A federal district court judge agreed, ruling that Mayson's job had nothing to do with the religious activities of the church. The judge found the 1972 exemption impermissibly sponsored religious organizations by giving them "an exclusive authorization {to discriminate on the basis of religion} that can directly and immediately advance religious tenets and practices."

But the high court disagreed. "There is ample room" under the First Amendment, White said, citing earlier opinions, "for benevolent neutrality which will permit religious exercise to exist without sponsorship and without interference. At some point, accommodation {of religious practices} may devolve into an unlawful fostering of religion," White said, "but this is not such a case in our view."

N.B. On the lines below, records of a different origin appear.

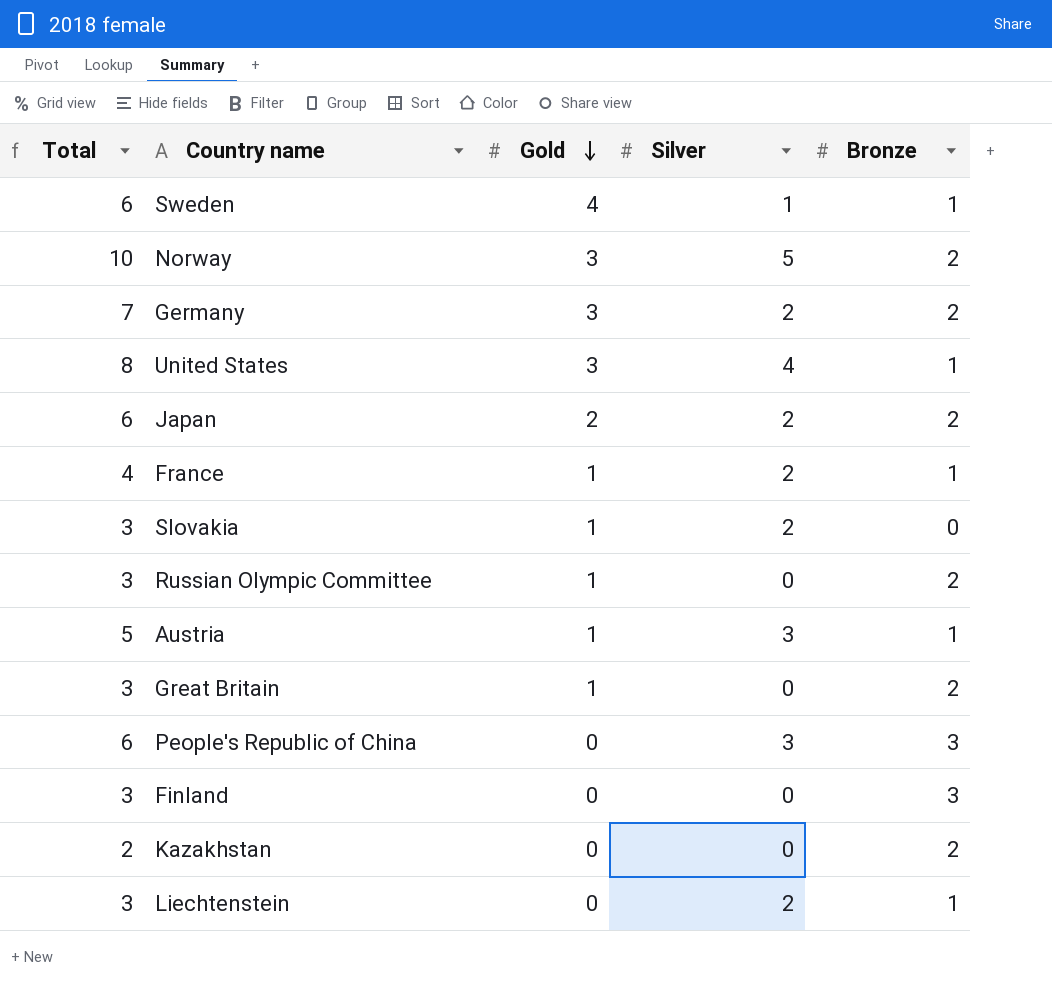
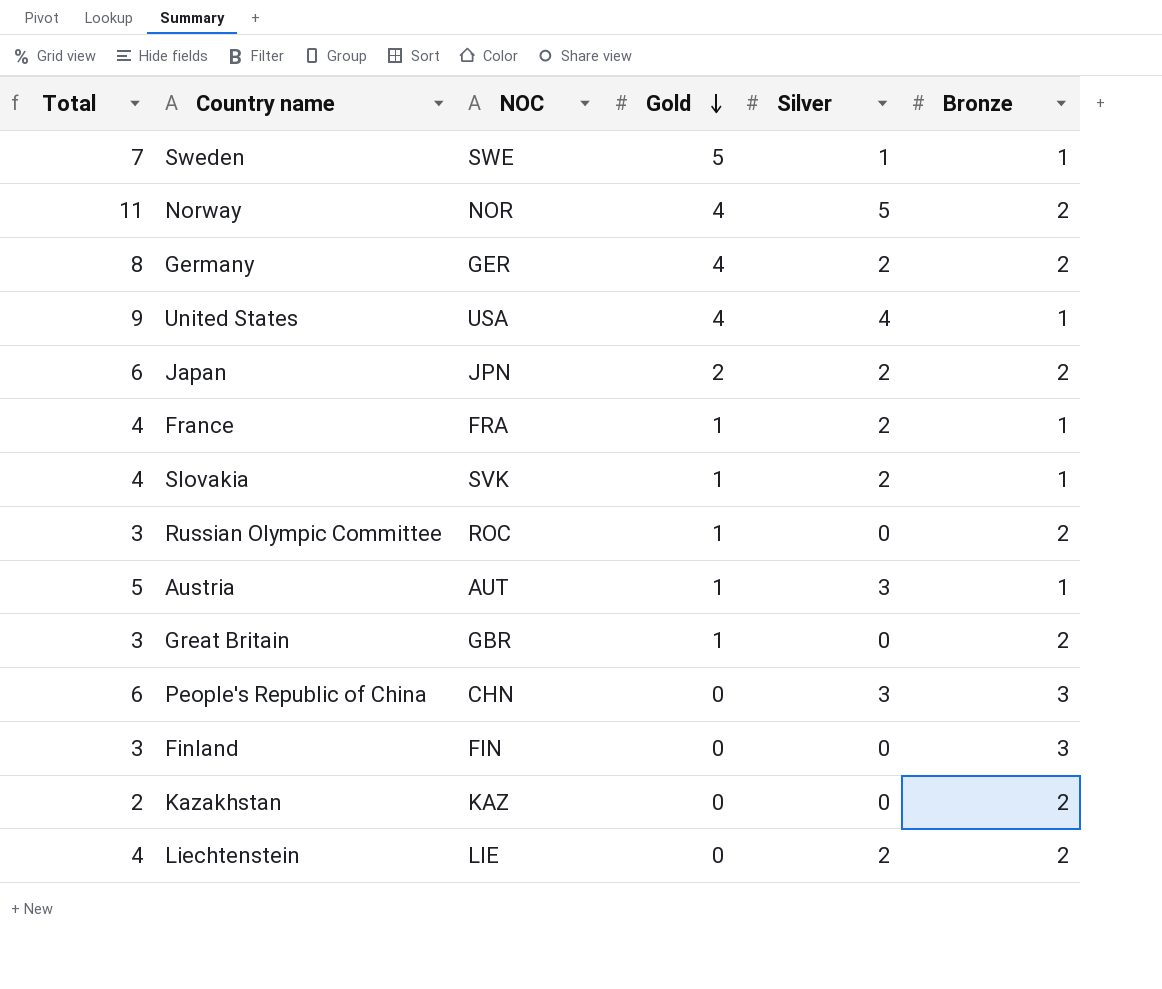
column NOC | position: none -> 3
Sweden | Total: 6 -> 7
Sweden | Gold: 4 -> 5
Norway | Total: 10 -> 11
Norway | Gold: 3 -> 4
Germany | Total: 7 -> 8
Germany | Gold: 3 -> 4
United States | Total: 8 -> 9
United States | Gold: 3 -> 4
Slovakia | Total: 3 -> 4
Slovakia | Bronze: 0 -> 1
Liechtenstein | Total: 3 -> 4
Liechtenstein | Bronze: 1 -> 2

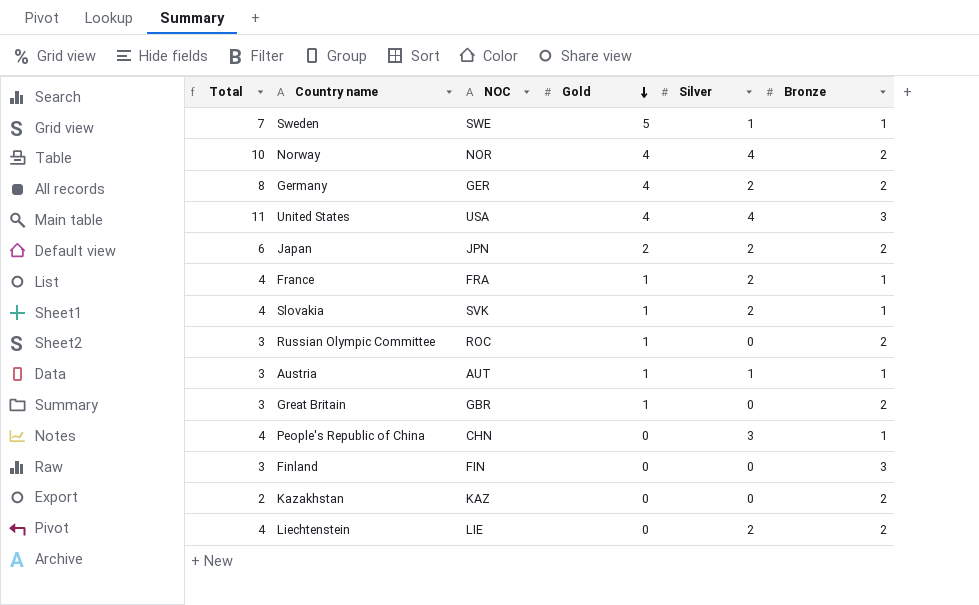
Norway | Total: 11 -> 10
Norway | Silver: 5 -> 4
United States | Total: 9 -> 11
United States | Bronze: 1 -> 3
Austria | Total: 5 -> 3
Austria | Silver: 3 -> 1
People's Republic of China | Total: 6 -> 4
People's Republic of China | Bronze: 3 -> 1

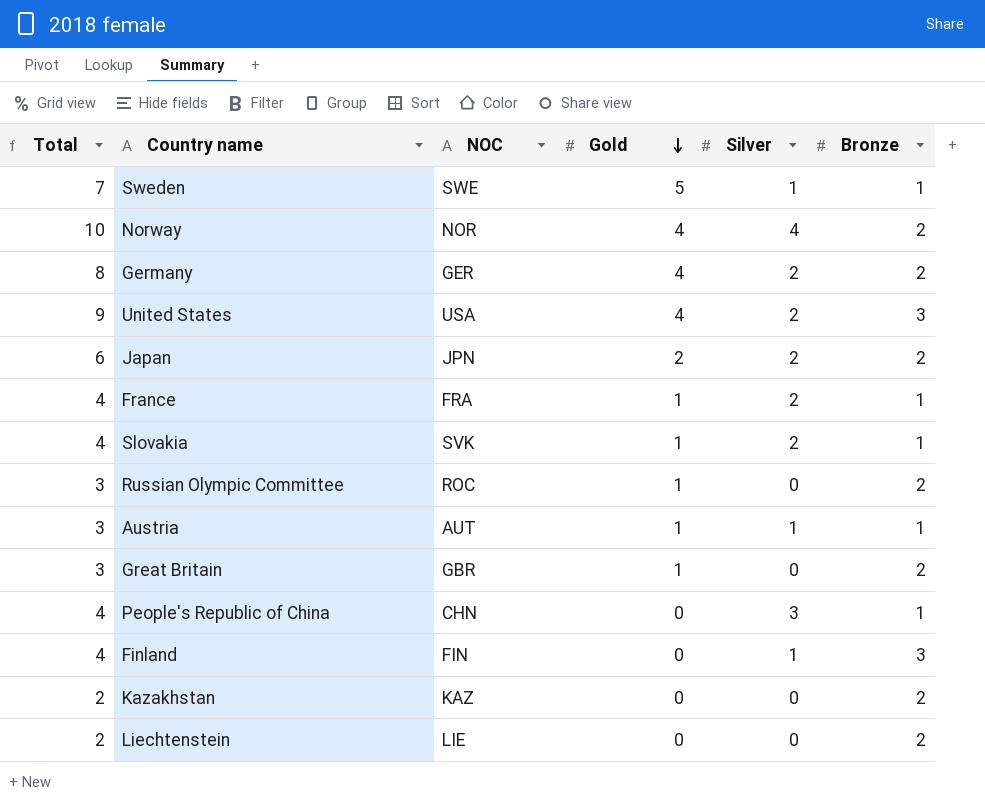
United States | Total: 11 -> 9
United States | Silver: 4 -> 2
Finland | Total: 3 -> 4
Finland | Silver: 0 -> 1
Liechtenstein | Total: 4 -> 2
Liechtenstein | Silver: 2 -> 0

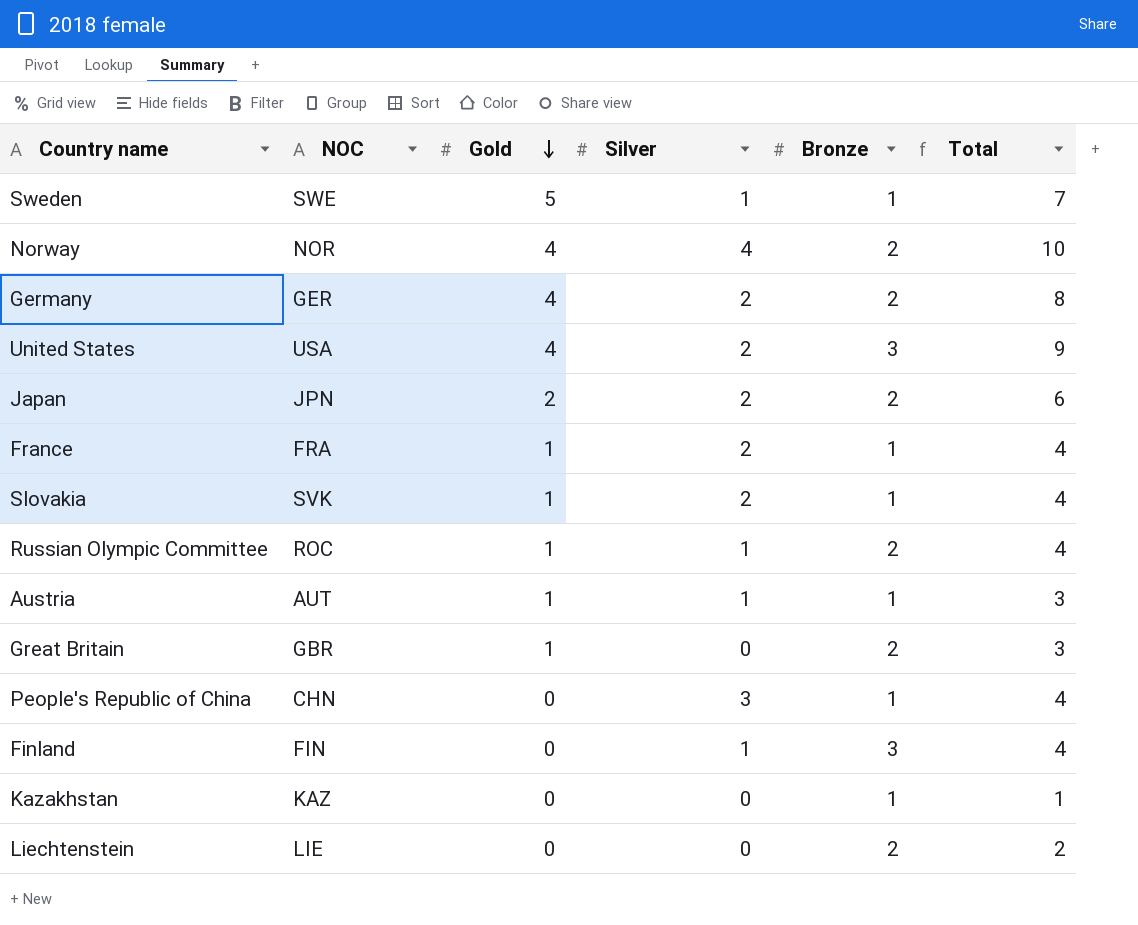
column Total | position: 1 -> 6
Russian Olympic Committee | Silver: 0 -> 1
Russian Olympic Committee | Total: 3 -> 4
Kazakhstan | Bronze: 2 -> 1
Kazakhstan | Total: 2 -> 1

"A law is not unconstitutional," he said, "simply because it allows churches to advance religion, which is their very purpose." For a law to be struck down, he said "it must be fair to say that the government itself has advanced religion through its own activities."

Four justices, in concurring opinions, emphasized that yesterday's ruling in Corporation of the Presiding Bishop of the Church of Jesus Christ of Latter-Day Saints v. Amos, involved an exemption only for nonprofit activities, which most often involve operations central to a church's religious mission. An exemption for those activities is more closely related to a government accommodation of religion rather than an endorsement of it, they said.